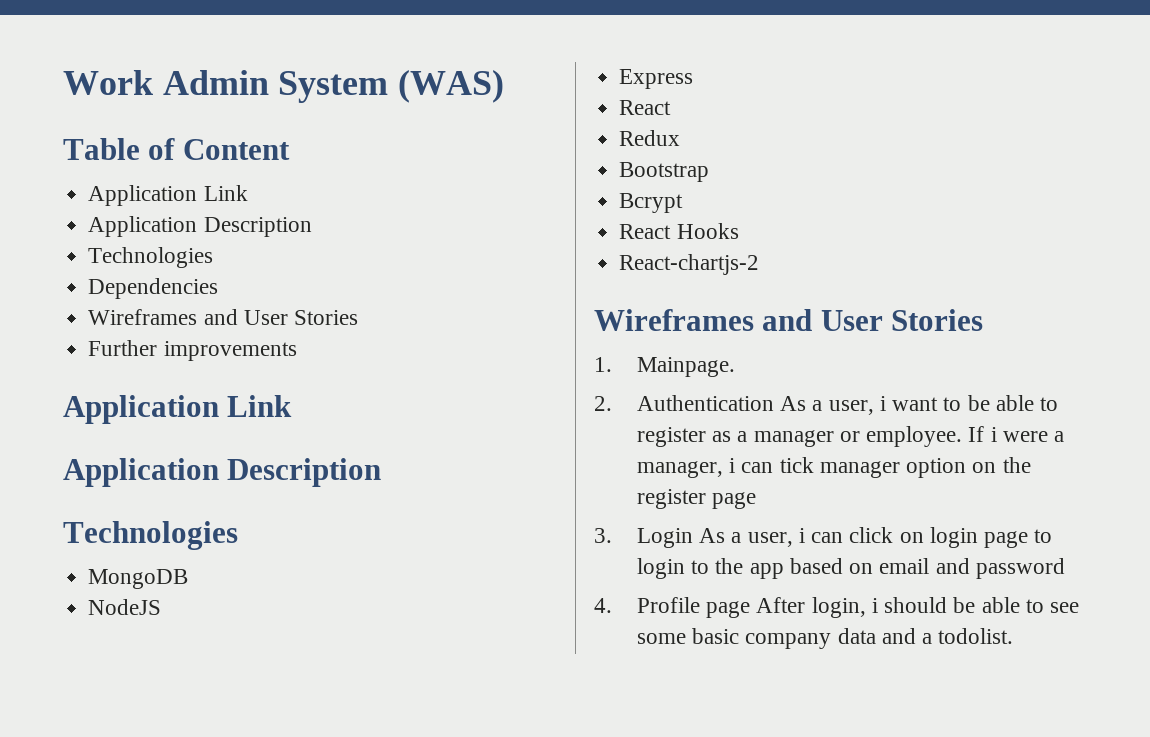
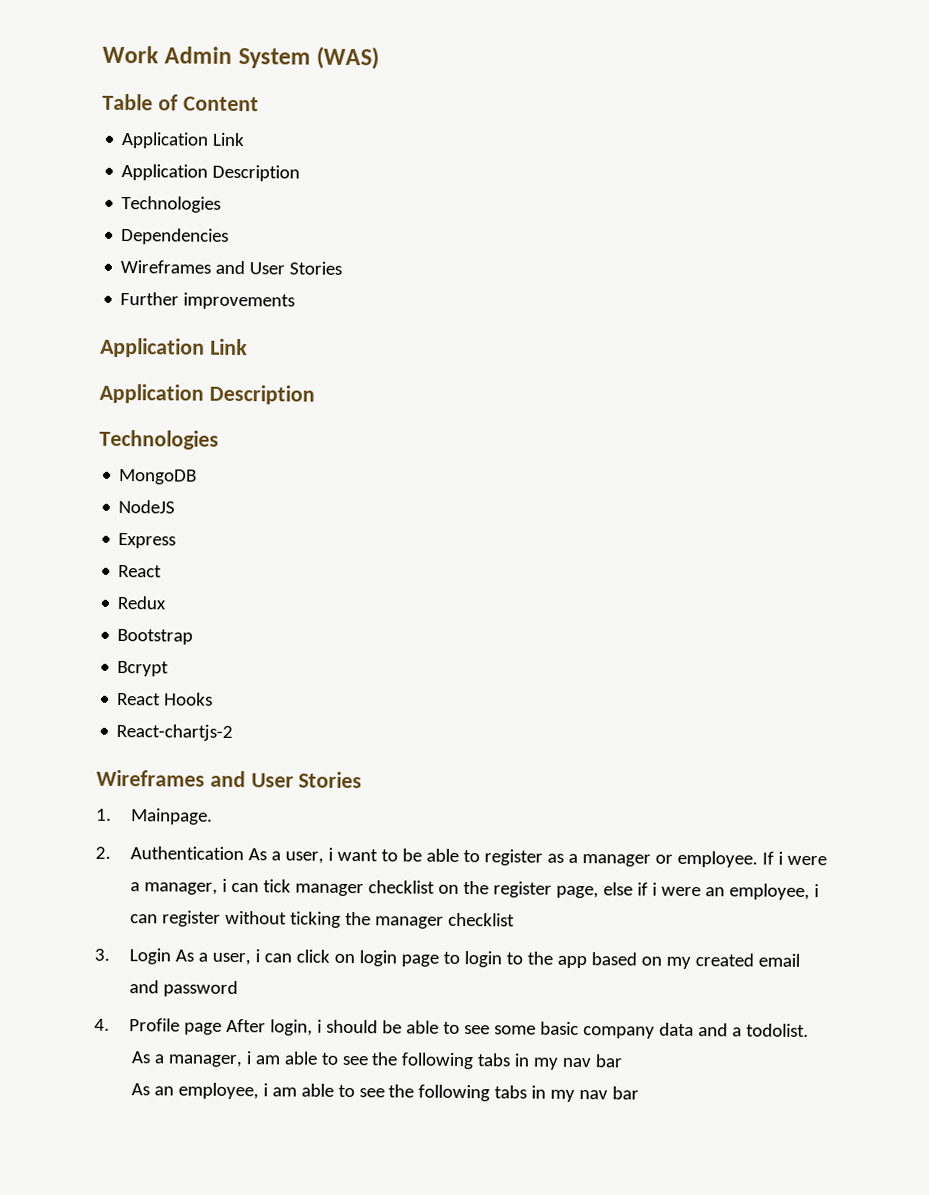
[906,458,967,478] option -> [368,880,436,894] checklist
[712,492,757,509] page -> [556,882,819,901] [130,910,516,929] page, else if i were an employee, i can register without ticking the manager checklist
(874, 568) none -> [665,953,754,969] my created
(1014, 636) none -> [130,1051,624,1070] [130,1082,640,1102] // As a manager, i am able to see the following tabs in my nav bar // As an employee, i am able to see the following tabs in my nav bar

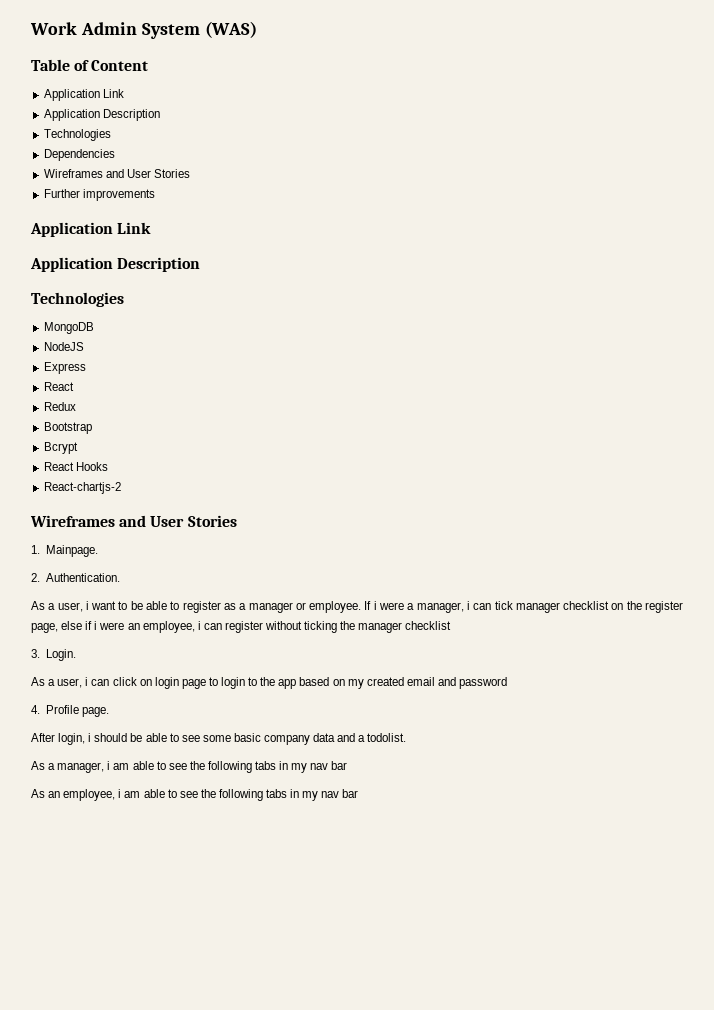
[130,846,245,861] Authentication -> [45,573,120,582] Authentication. //
[129,948,172,965] Login -> [45,649,76,661] Login. //
[184,1022,223,1035] page -> [81,707,109,717] page. //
______
§ **What to produce**: Lines from the entries that contain the string "manager" must be found and copied.

§ **Answer box**:
[712,492,757,509] page -> [556,882,819,901] [130,910,516,929] page, else if i were an employee, i can register without ticking the manager checklist
(1014, 636) none -> [130,1051,624,1070] [130,1082,640,1102] // As a manager, i am able to see the following tabs in my nav bar // As an employee, i am able to see the following tabs in my nav bar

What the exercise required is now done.